▸ **Instructions to follow**:
Could you write out, exactly, every line from the top of the data through the line holding "A depression more"? Omit the pictures.

Extracted records section start

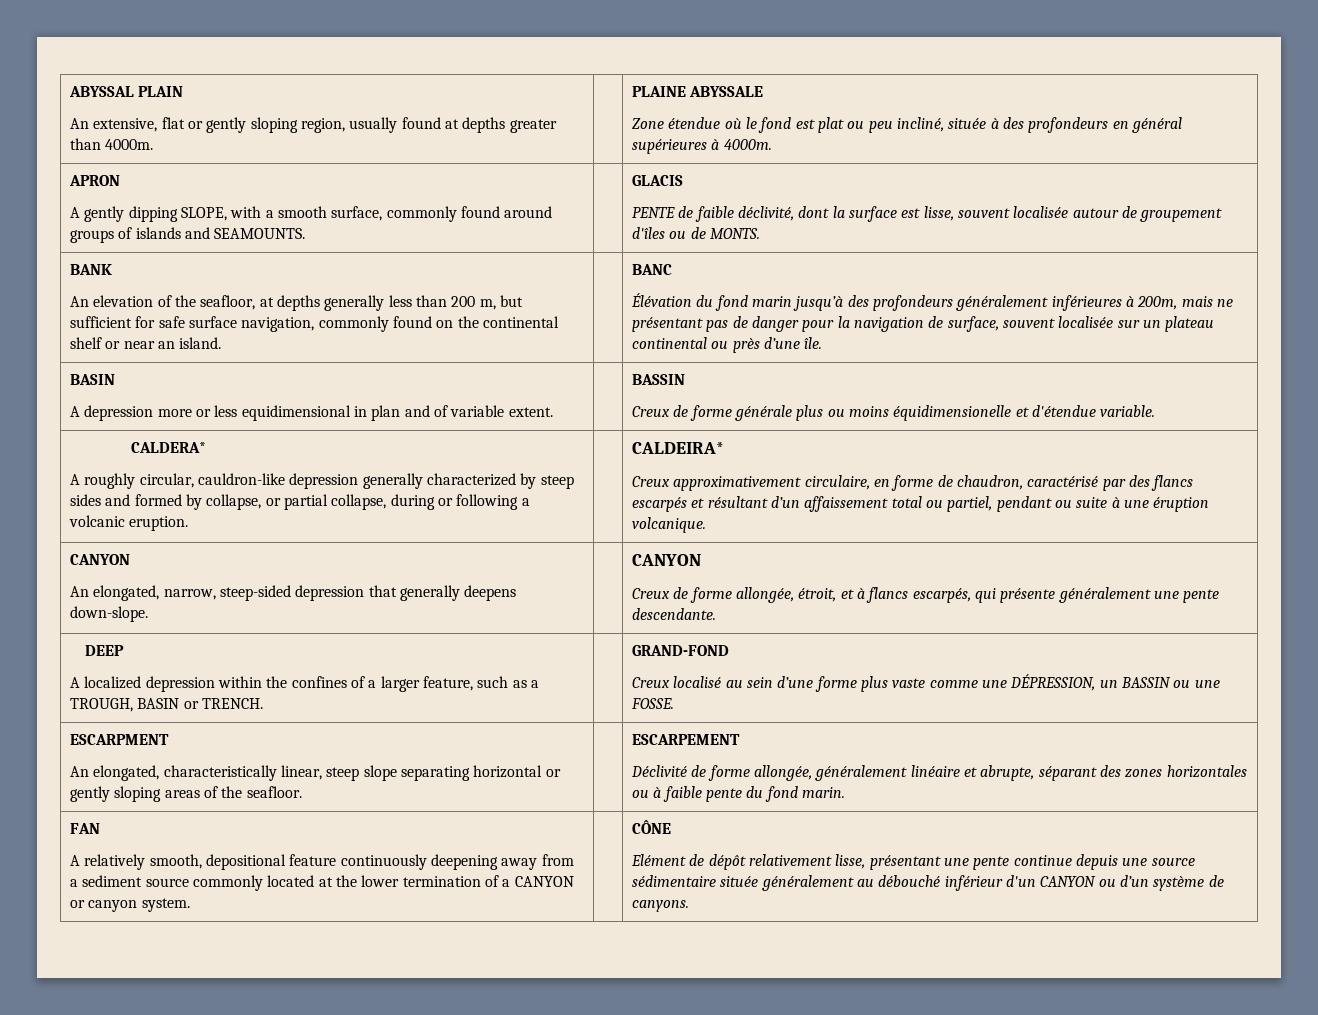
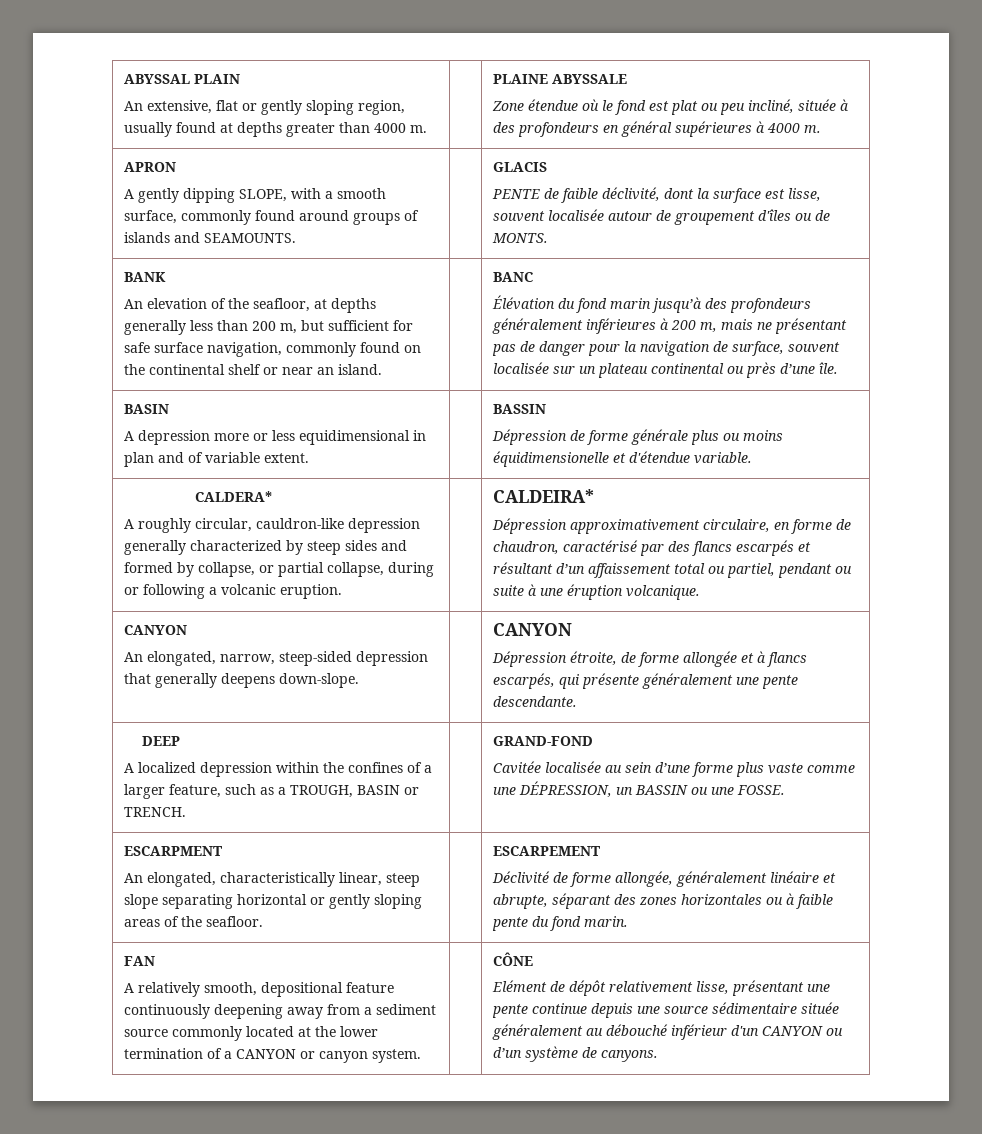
  ABYSSAL PLAIN
- An extensive, flat or gently sloping region, usually found at depths greater than 4000m. | | PLAINE ABYSSALE
- Zone étendue où le fond est plat ou peu incliné, située à des profondeurs en général supérieures à 4000m.
+ An extensive, flat or gently sloping region, usually found at depths greater than 4000 m. | | PLAINE ABYSSALE
+ Zone étendue où le fond est plat ou peu incliné, située à des profondeurs en général supérieures à 4000 m.
- Élévation du fond marin jusqu’à des profondeurs généralement inférieures à 200m, mais ne présentant pas de danger pour la navigation de surface, souvent localisée sur un plateau continental ou près d’une île.
+ Élévation du fond marin jusqu’à des profondeurs généralement inférieures à 200 m, mais ne présentant pas de danger pour la navigation de surface, souvent localisée sur un plateau continental ou près d’une île.
  BASIN
  A depression more or less equidimensional in plan and of variable extent. | | BASSIN
- Creux de forme générale plus ou moins équidimensionelle et d'étendue variable.
+ Dépression de forme générale plus ou moins équidimensionelle et d'étendue variable.
- Creux approximativement circulaire, en forme de chaudron, caractérisé par des flancs escarpés et résultant d’un affaissement total ou partiel, pendant ou suite à une éruption volcanique.
+ Dépression approximativement circulaire, en forme de chaudron, caractérisé par des flancs escarpés et résultant d’un affaissement total ou partiel, pendant ou suite à une éruption volcanique.
  CANYON
  An elongated, narrow, steep-sided depression that generally deepens down-slope. | | CANYON
- Creux de forme allongée, étroit, et à flancs escarpés, qui présente généralement une pente descendante.
+ Dépression étroite, de forme allongée et à flancs escarpés, qui présente généralement une pente descendante.
  DEEP
  A localized depression within the confines of a larger feature, such as a TROUGH, BASIN or TRENCH. | | GRAND-FOND
- Creux localisé au sein d’une forme plus vaste comme une DÉPRESSION, un BASSIN ou une FOSSE.
+ Cavitée localisée au sein d’une forme plus vaste comme une DÉPRESSION, un BASSIN ou une FOSSE.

Extracted records section end

▸ **Finished task**:
  ABYSSAL PLAIN
- An extensive, flat or gently sloping region, usually found at depths greater than 4000m. | | PLAINE ABYSSALE
- Zone étendue où le fond est plat ou peu incliné, située à des profondeurs en général supérieures à 4000m.
+ An extensive, flat or gently sloping region, usually found at depths greater than 4000 m. | | PLAINE ABYSSALE
+ Zone étendue où le fond est plat ou peu incliné, située à des profondeurs en général supérieures à 4000 m.
- Élévation du fond marin jusqu’à des profondeurs généralement inférieures à 200m, mais ne présentant pas de danger pour la navigation de surface, souvent localisée sur un plateau continental ou près d’une île.
+ Élévation du fond marin jusqu’à des profondeurs généralement inférieures à 200 m, mais ne présentant pas de danger pour la navigation de surface, souvent localisée sur un plateau continental ou près d’une île.
  BASIN
  A depression more or less equidimensional in plan and of variable extent. | | BASSIN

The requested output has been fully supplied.